Todo estado social exige construcción de sueños, decía hace muchos años el gran poeta francés Paul Valery, cuando Europa enfrentaba el ascenso de los totalitarismos de derecha e izquierda. La situación de una civilización sin ficciones, sueños, utopías, relatos colectivos, lleva según el psicoanalista Roland Gori en artículo publicado por el diario Liberation, a que personas “acudan a las drogas duras de ideologías fanáticas y fascistas”. Exactamente lo que hoy padece el mundo y Colombia, en su ámbito propio.

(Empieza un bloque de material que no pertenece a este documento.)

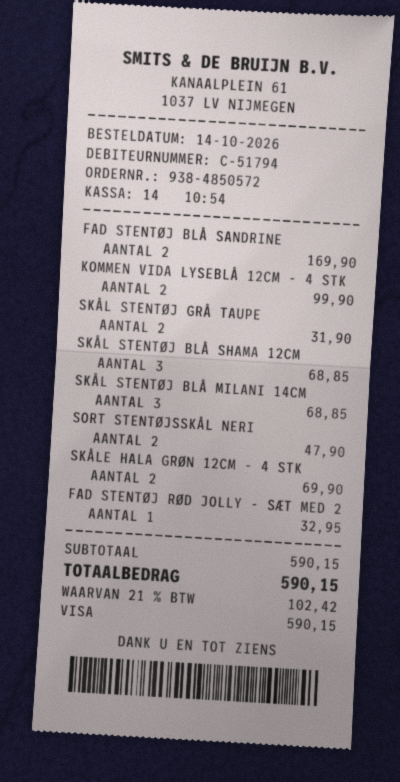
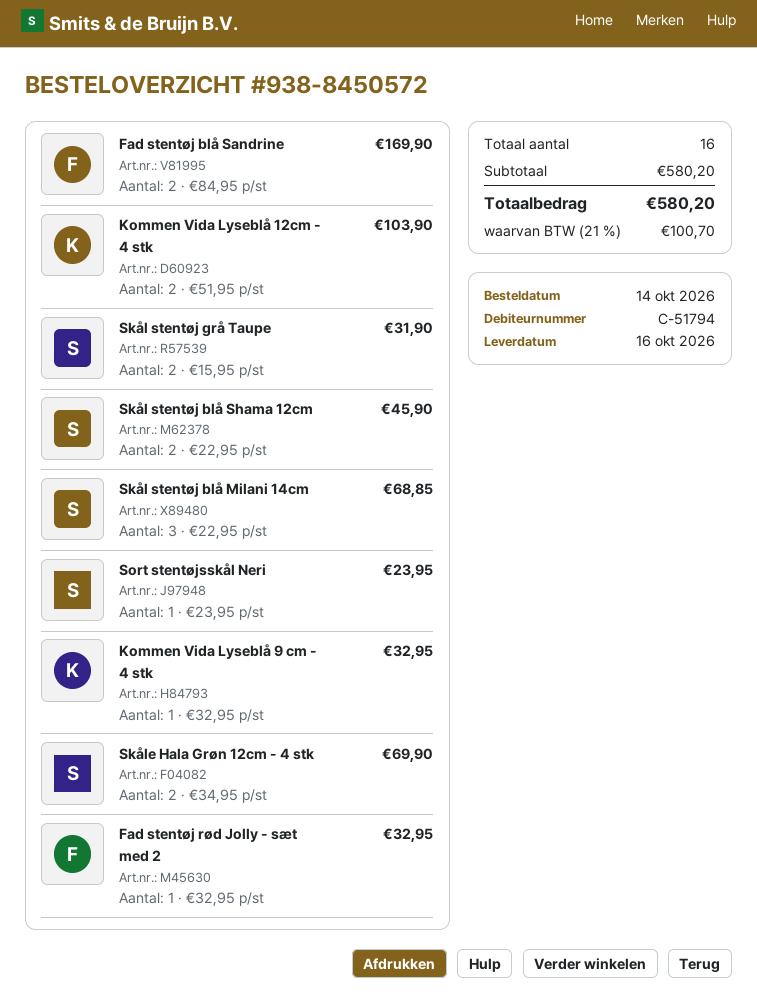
order number: 938-4850572 -> 938-8450572
KOMMEN VIDA LYSEBLÅ 12CM - 4 STK: 2 for 99.90 -> 2 for 103.90
SKÅL STENTØJ BLÅ SHAMA 12CM: 3 for 68.85 -> 2 for 45.90
SORT STENTØJSSKÅL NERI: 2 for 47.90 -> 1 for 23.95
Kommen Vida Lyseblå 9 cm - 4 stk: none -> 1 for 32.95
subtotal: 590.15 -> 580.20
tax: 21% = 102.42 -> 21% = 100.70
total: 590.15 -> 580.20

En medio de la ramplonería, de un individualismo repentista que desataron las redes sociales y que han barrido con el sentido de lo colectivo, de lo que trasciende, al reducir el mundo a la experiencia del “selfie”, caricatura del valor del individuo y sacralización de lo inmediato, vale la pena no olvidar la doble naturaleza teológica y política del poder de la que hablaba Valery. La tarea de gobernar es ante todo de previsión y de hacer posible que se pueda creer, tener esperanza y decisión para actuar, para comprometerse. Ello requiere gobernantes con la capacidad para mover la opinión con ficciones, como se planteaba al inicio. El discurso político, sobretodo el presidencial, debe tener un alma mística, que le permita llegar y movilizar a las personas. Es la característica común entre un Churchill o un de Gaulle, un Fidel Castro o un Hugo Chávez, un Obama o nuestro Jorge Eliecer Gaitán.
Es sin duda la mayor carencia del proceso de construcción de paz -durante la negociación de los acuerdos entre el gobierno y las Farc y posterior a la firma-, que debía ser, que podía ser, que necesitaba ser nuestro gran sueño colectivo. Un sueño movilizador y transformador, pero desde el principio equivocadamente se le impidió ser el propósito nacional indiscutido, como tenía que haber sido. Se olvidó su esencia política y el tema pasó a convertirse en un debate jurídico, frio y formal, que entre incisos, considerandos y citaciones de legislación nacional e internacional, poco ha aclarado y mucho ha confundido el camino a la paz y a los colombianos que quieren recorrerlo.
El resultado ha sido el desvanecimiento de la naturaleza política del proceso de paz, lo que le interesa y podría movilizar al ciudadano común, mamado con lo actual y que solo quiere que lo convoquen para participar en hacer realidad la búsqueda de un futuro digno, signado por el respeto a los derechos y la garantía de condiciones de vida, de trabajo y de seguridad, conformes con sus expectativas y derechos.
Lo triste y preocupante es que en un momento con tantas posibilidades y desafíos para el país no se oyen sino insultos, resultado de una política dirigida por personas con poder pero sin una visión ni una propuesta de futuro, de un sueño, pero, eso sí, rebosantes de intereses personales; el escenario lo copan sus peleas y golpes bajos que solo les interesan a ellos y en ciertos casos a la justicia. El resultado es una política de alcantarilla que confunde y desanima aún más a un país crecientemente escéptico de que la situación cambie para bien, mientras que espera y necesita otra cosa. Una política bullosa y ramplona en contravía a la reflexión del gran Paul Valery, olvidado como poeta pero más como pensador.